(Web interface edit records)
◇ ◇ ◇ ◇

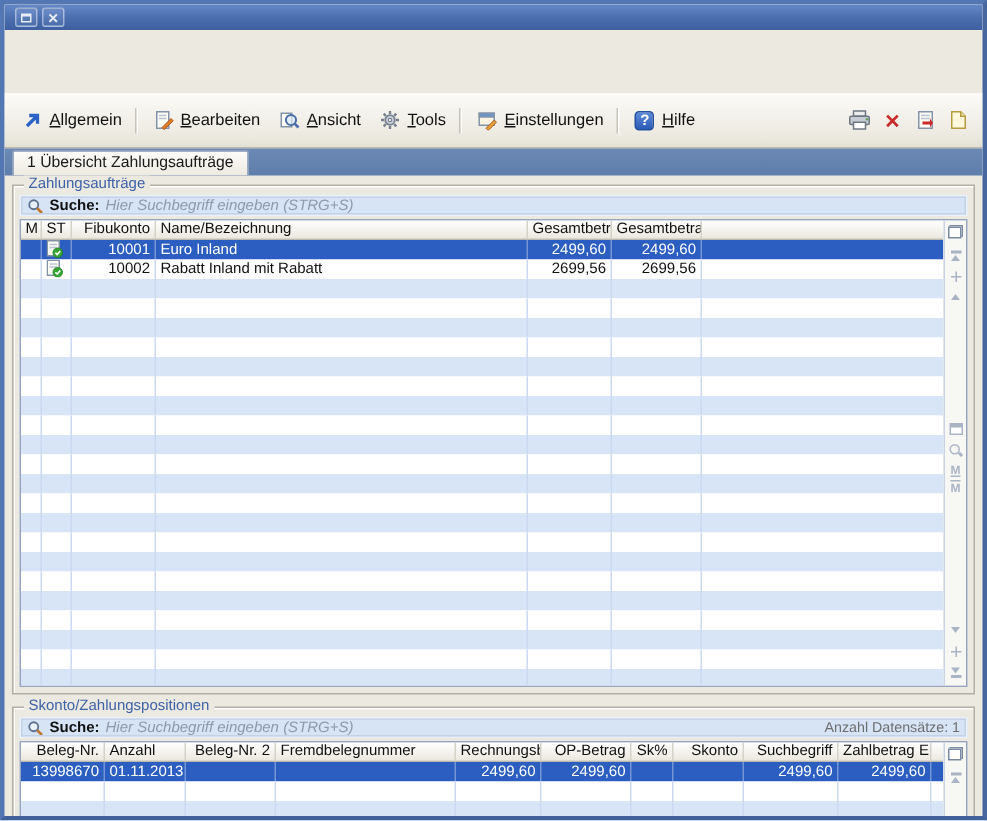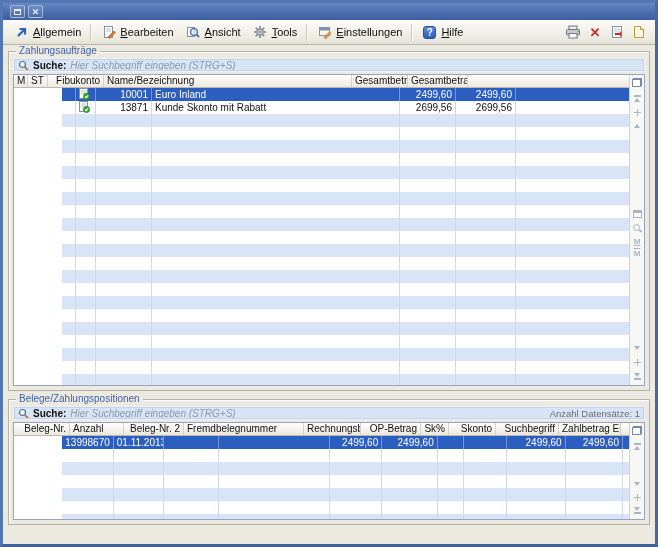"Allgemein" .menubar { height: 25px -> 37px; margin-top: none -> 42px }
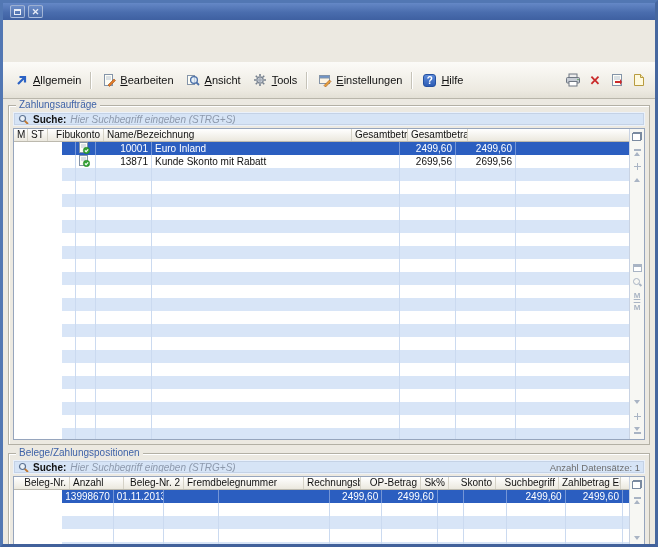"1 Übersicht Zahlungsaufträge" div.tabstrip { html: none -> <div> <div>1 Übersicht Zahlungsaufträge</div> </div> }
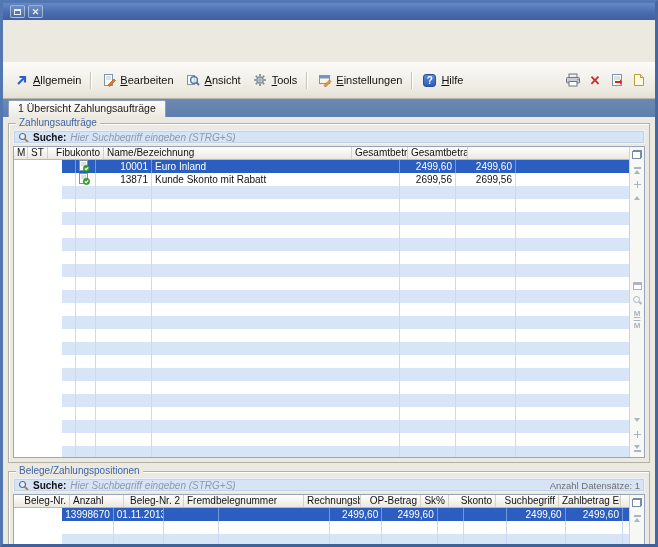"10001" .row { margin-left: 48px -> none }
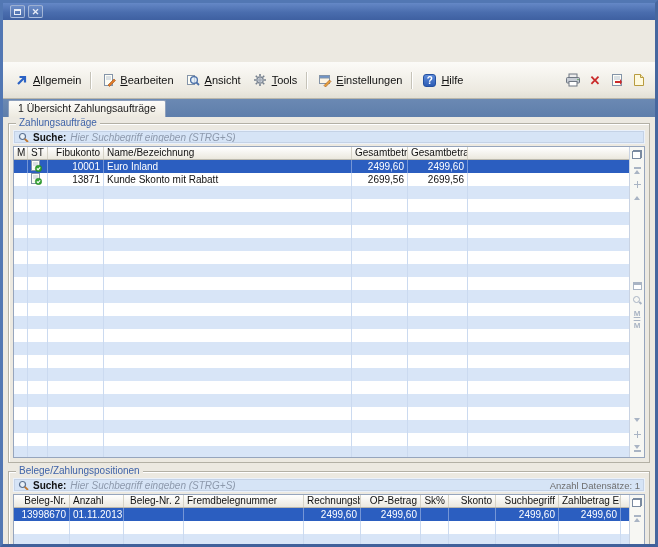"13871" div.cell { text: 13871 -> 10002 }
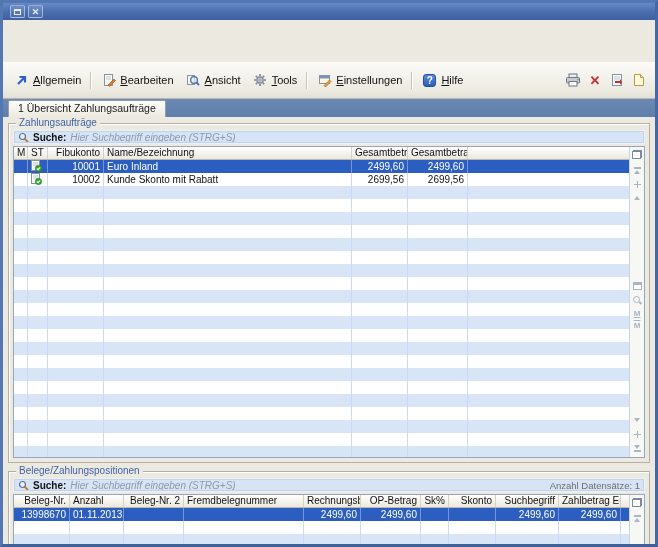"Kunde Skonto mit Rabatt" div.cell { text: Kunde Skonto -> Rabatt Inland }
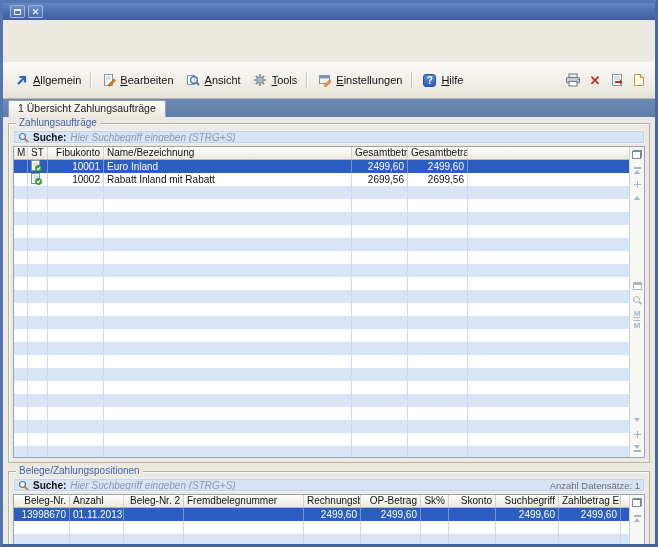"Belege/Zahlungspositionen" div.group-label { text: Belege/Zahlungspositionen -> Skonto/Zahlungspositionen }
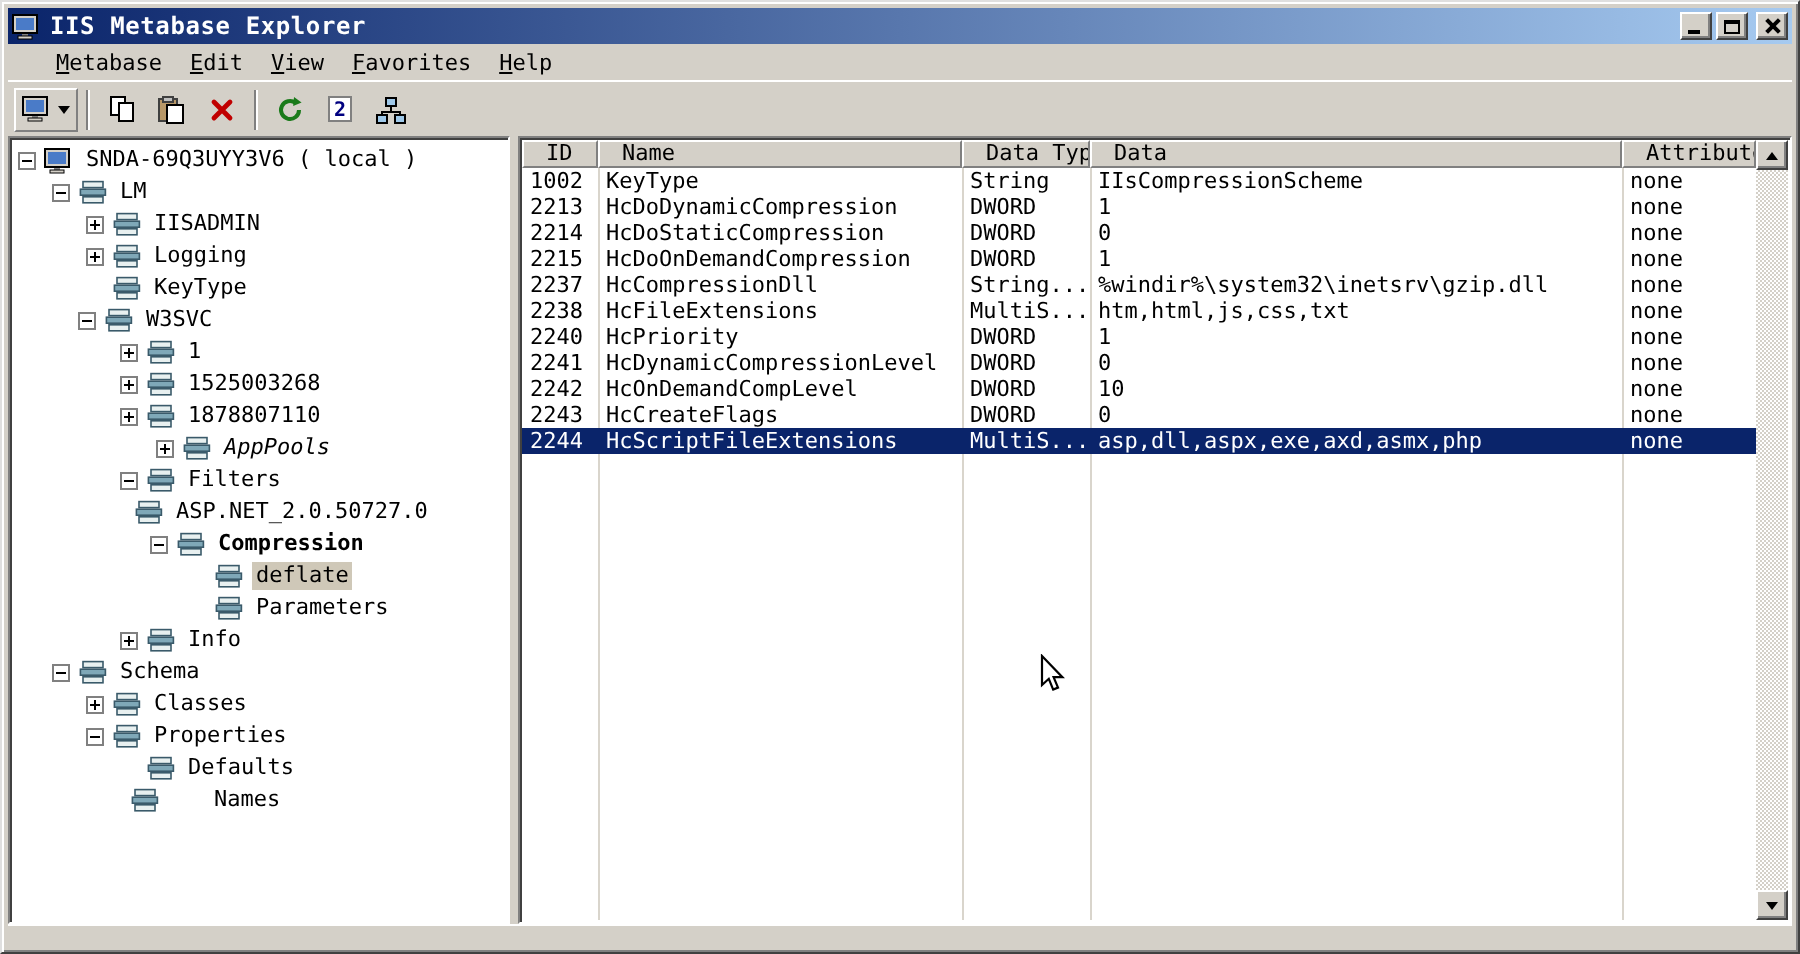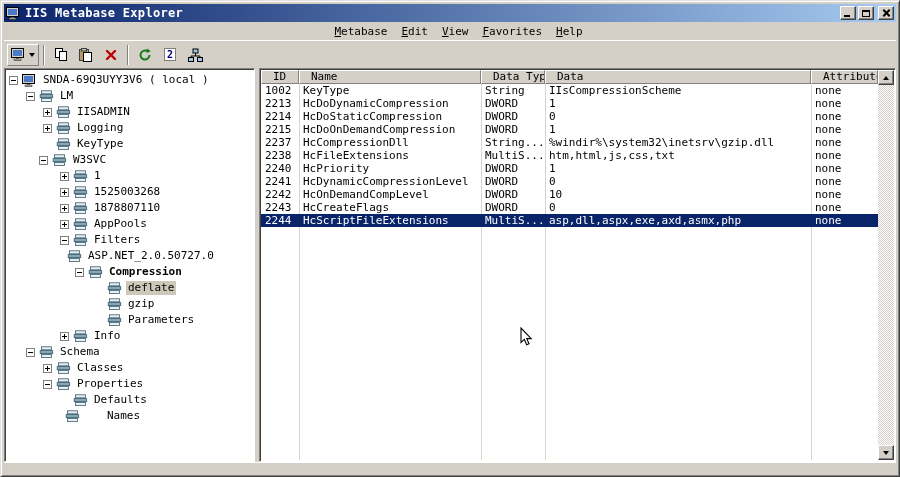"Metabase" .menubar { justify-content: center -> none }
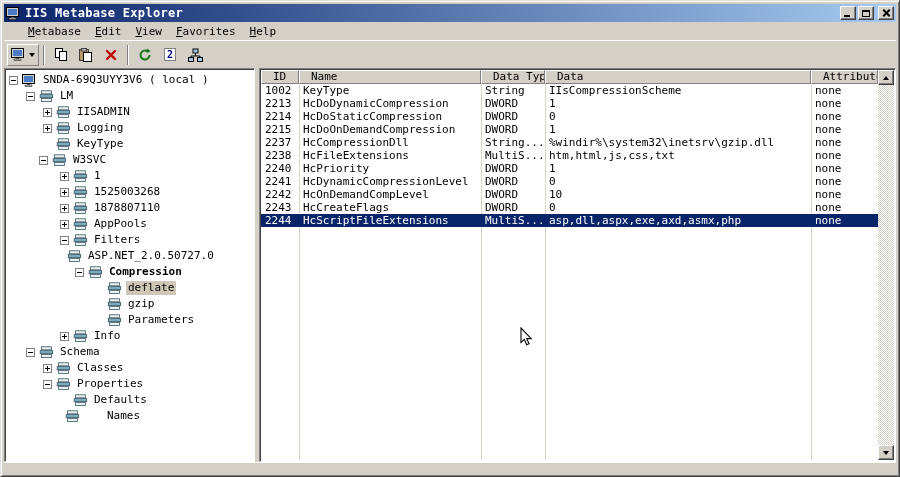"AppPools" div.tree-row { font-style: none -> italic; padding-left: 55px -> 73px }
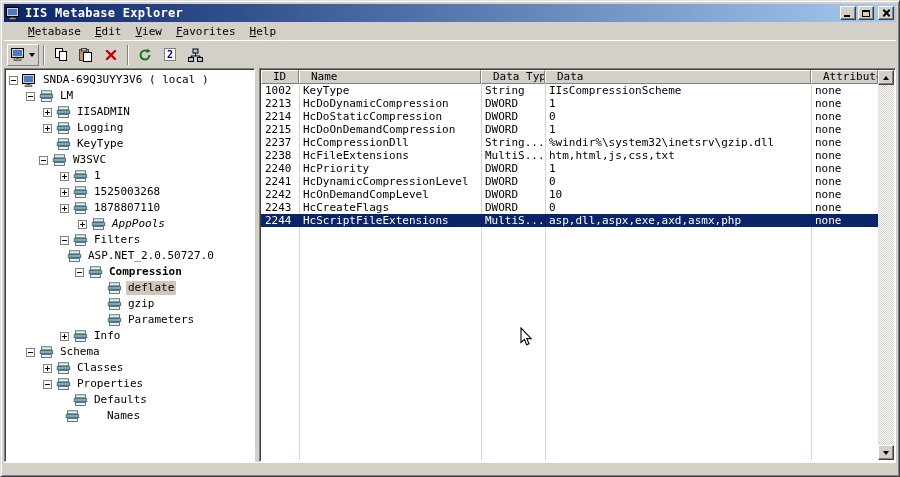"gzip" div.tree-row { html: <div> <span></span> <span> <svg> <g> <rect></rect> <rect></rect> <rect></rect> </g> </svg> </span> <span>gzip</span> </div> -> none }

◇ ◇ ◇ ◇

WHAT YOU SHOULD DO:
Please print exactly the lines from the line containing "margin-left: 48px ->" through the end of the records above, both included, leaving out every picture.

EXPECTED OUTPUT:
"10001" .row { margin-left: 48px -> none }
"13871" div.cell { text: 13871 -> 10002 }
"Kunde Skonto mit Rabatt" div.cell { text: Kunde Skonto -> Rabatt Inland }
"Belege/Zahlungspositionen" div.group-label { text: Belege/Zahlungspositionen -> Skonto/Zahlungspositionen }
"Metabase" .menubar { justify-content: center -> none }
"AppPools" div.tree-row { font-style: none -> italic; padding-left: 55px -> 73px }
"gzip" div.tree-row { html: <div> <span></span> <span> <svg> <g> <rect></rect> <rect></rect> <rect></rect> </g> </svg> </span> <span>gzip</span> </div> -> none }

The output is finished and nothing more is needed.